Así era Lucinda, libre, sin ataduras y por eso hasta hizo casting para irse con el Circo de los Hermanos Egreos. De no ser porque le dijeron que nunca volvería a Colombia, ella había partido. "Mejor que no, porque ese barco se hundió en el océano, con caballos y elefantes".

¡El estrellón!
Un viaje Girardot-Bogotá acabó con sus sueños artísticos para siempre. Recuerda que se subió a una flota, se durmió y despertó en la rama de un árbol. "El bus cayó a un abismo. Se mataron 38 pasajeros y yo quedé viva sobre la rama de un árbol, pero hubiera preferido morir porque me partí las dos piernas".

Estuvo seis meses en el hospital y no se dejó sacar hasta ser indemnizada con plata y una máquina de coser. "Nunca permití que me trajeran muletas, aprendí a moverme en tacones y siempre estuve maquillada con esmalte, colorete y pestañina. Tampoco me dejé quitar carne de mis nalgas. Salí con buena plata del hospital".

Así llegó a Bogotá, decidida a montar su primer negocio de borrachos en la calle 14 con Cuarta, donde se hizo amiga de ladrones y policías.

Allí conoció al padre de su primer hijo, el doctor Héctor García, un abogado casado que le montó varios negocios con el compromiso de nunca revelar sus amoríos. "Él me ayudó con las rockolas, me daba plata y chequeras y hasta un revólver".

Lucinda llegó a tener hasta tres bares adornados con neón donde empleaba a mujeres jóvenes y llamativas que alegraban la estancia de sus clientes predilectos: oficinistas, policías, jueces y hasta ministros.

Cansada de vivir oculta, acabó con todos sus negocios y se fue detrás de otro amor. "Me fui con el doctor Cañizares a Viotá y tuve tres hijos. Pero me separé porque era un celoso compulsivo y porque me agarraba a golpes cada vez que se emborrachaba".
La calle la llamaba y por eso otra vez fue a parar al barrio Santa Fe en Bogotá. "Yo no soy puta, pero las conozco y ellas también merecen respeto", les dijo Lucinda a las autoridades del pueblo cuando partió de nuevo a la capital.

El retorno
Cuando Lucinda llegó de nuevo a Bogotá ya no era la misma de antes y el negocio que pudo montar fue invadido con el tiempo por bazuqueros que la desplazaron y montaron en su abandonada casa la olla 'agonía'.

Ella quedó confinada en un rincón de su casa en medio de desechos humanos que le botaba el hampa de la zona, pero eso sí al lado de sus rockolas.
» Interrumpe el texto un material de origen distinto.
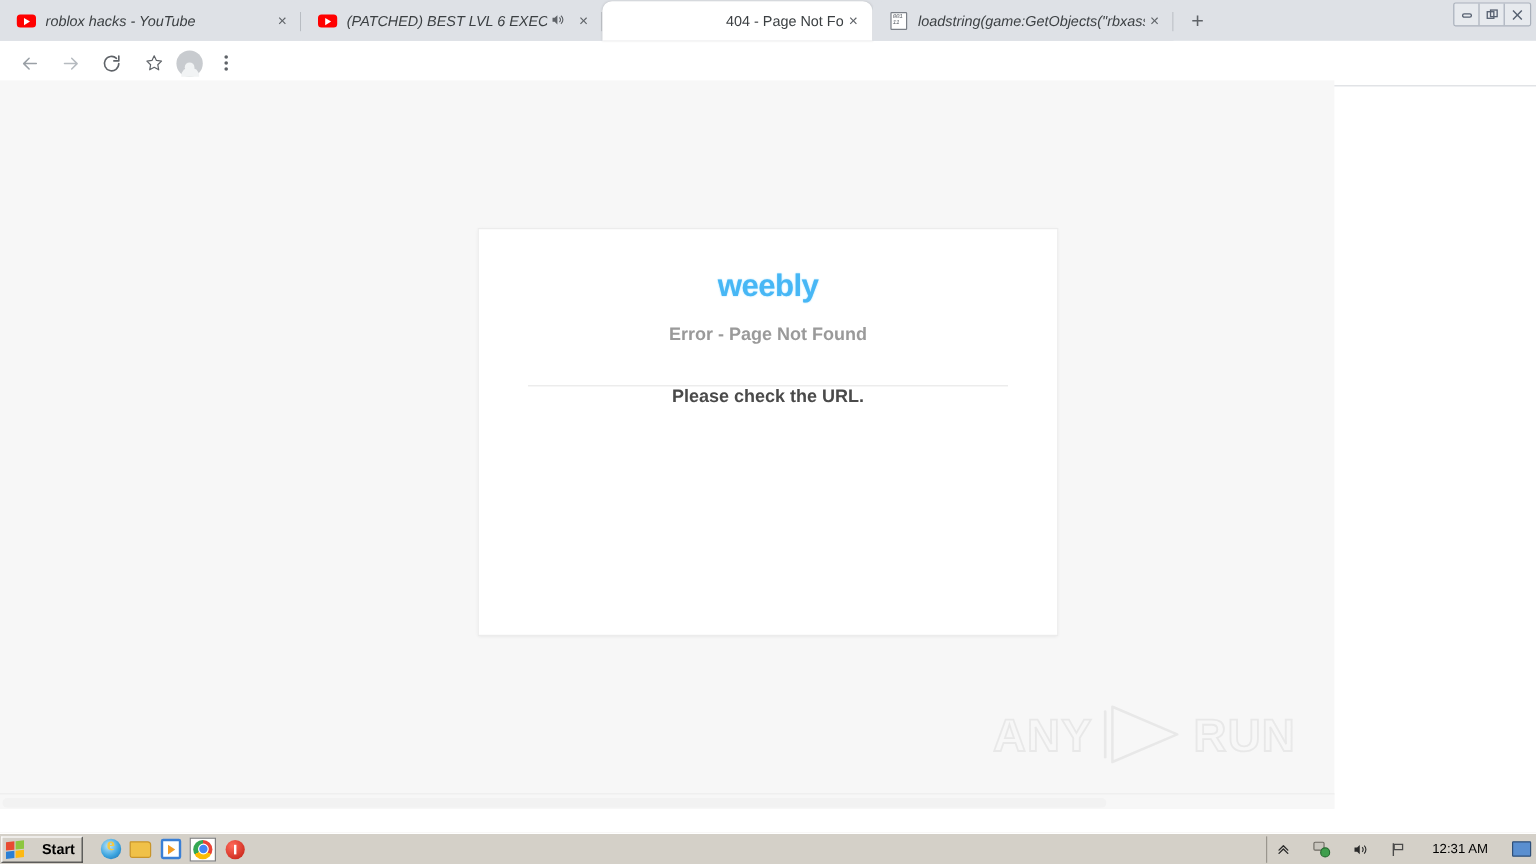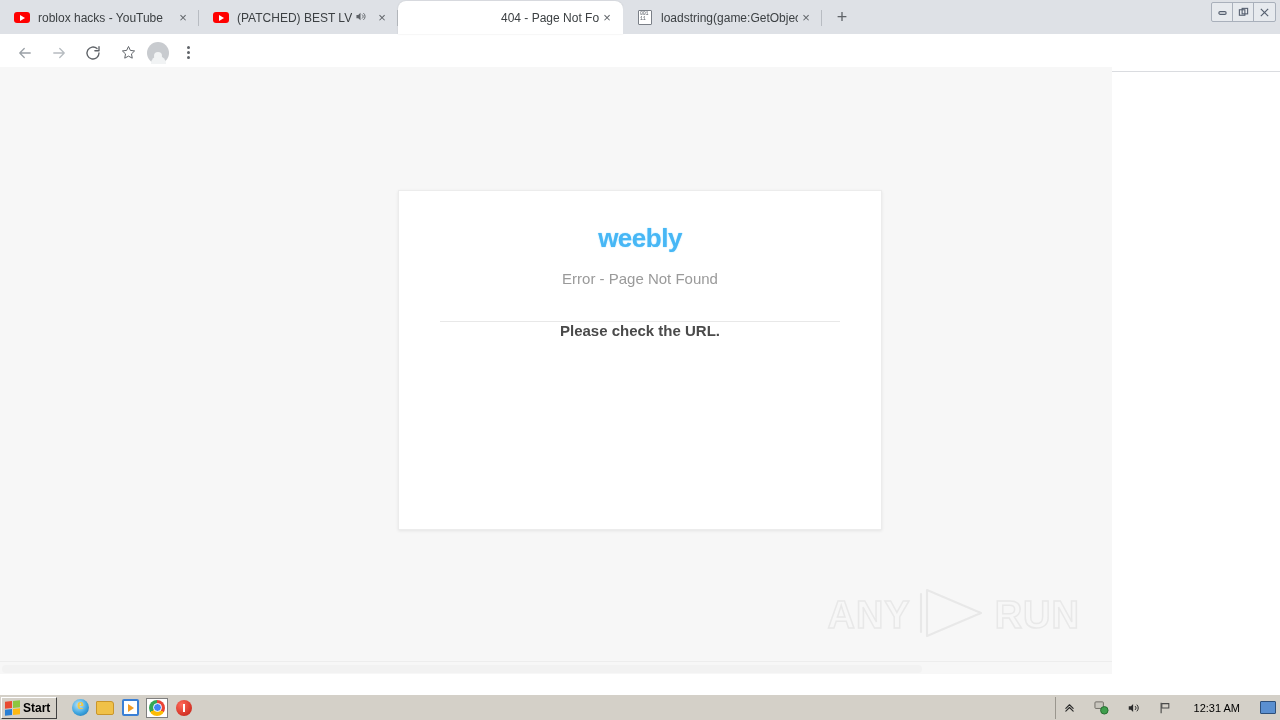--- a/index.html
+++ b/index.html
@@ -33,21 +33,21 @@
     display: flex;
     align-items: center;
     padding: 0 8px 0 14px;
     font-size: 12px;
     color: #3c4043;
     background: #dee1e6;
     border-top-left-radius: 8px;
     border-top-right-radius: 8px;
     overflow: hidden;
   }
-  .tab.inactive { width: 199px; }
+  .tab.inactive { width: 251px; font-style: italic; }
   .tab.inactive::after {
     content: "";
     position: absolute;
     right: 0; top: 9px;
     width: 1px; height: 16px;
     background: #b8bcc2;
   }
   .tab.active {
     background: #ffffff;
     width: 225px;
@@ -235,20 +235,21 @@
     font-size: 54px;
     font-weight: bold;
     color: #3c3c3c;
     letter-spacing: 1px;
     line-height: 1;
   }
   #error-subtitle {
     margin-top: 16px;
     font-size: 15px;
     color: #9a9a9a;
+    font-weight: bold;
   }
   #card-divider {
     width: 400px;
     height: 1px;
     background: #e8e8e8;
     margin: 34px auto 0 auto;
   }
   #check-url-text {
     font-size: 15px;
     font-weight: bold;
@@ -303,21 +304,21 @@
     background: #d4d0c8;
     border-top: 1px solid #ffffff;
     display: flex;
     align-items: center;
   }
   #start-button {
     margin-left: 1px;
     height: 22px;
     display: flex;
     align-items: center;
-    gap: 3px;
+    gap: 15px;
     padding: 0 6px 0 3px;
     background: #d4d0c8;
     border: 1px solid;
     border-color: #ffffff #404040 #404040 #ffffff;
     font-size: 12px;
     font-weight: bold;
     color: #000000;
   }
   #start-flag {
     width: 15px; height: 14px;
Así la encontró el Instituto de Desarrollo Urbano (IDU), cuando negociaba los terrenos para construir la vía Comuneros. "Se habían apropiado de su casa ladrones e indigentes y en el segundo piso encontramos tabacos y muñecos vudús en el piso", contaron expertos en trabajo social del IDU.

Luego de años de indagar una casa de reposición para Lucinda, ella estrenará una donde montará un pequeño negocio de venta de dulces y perpetuará el respeto que le tienen en el bajo mundo de barrios como las Cruces o Sierra Morena. "A mí no me da miedo el hampa, eso sí los aconsejo para que dejen de meter y robar".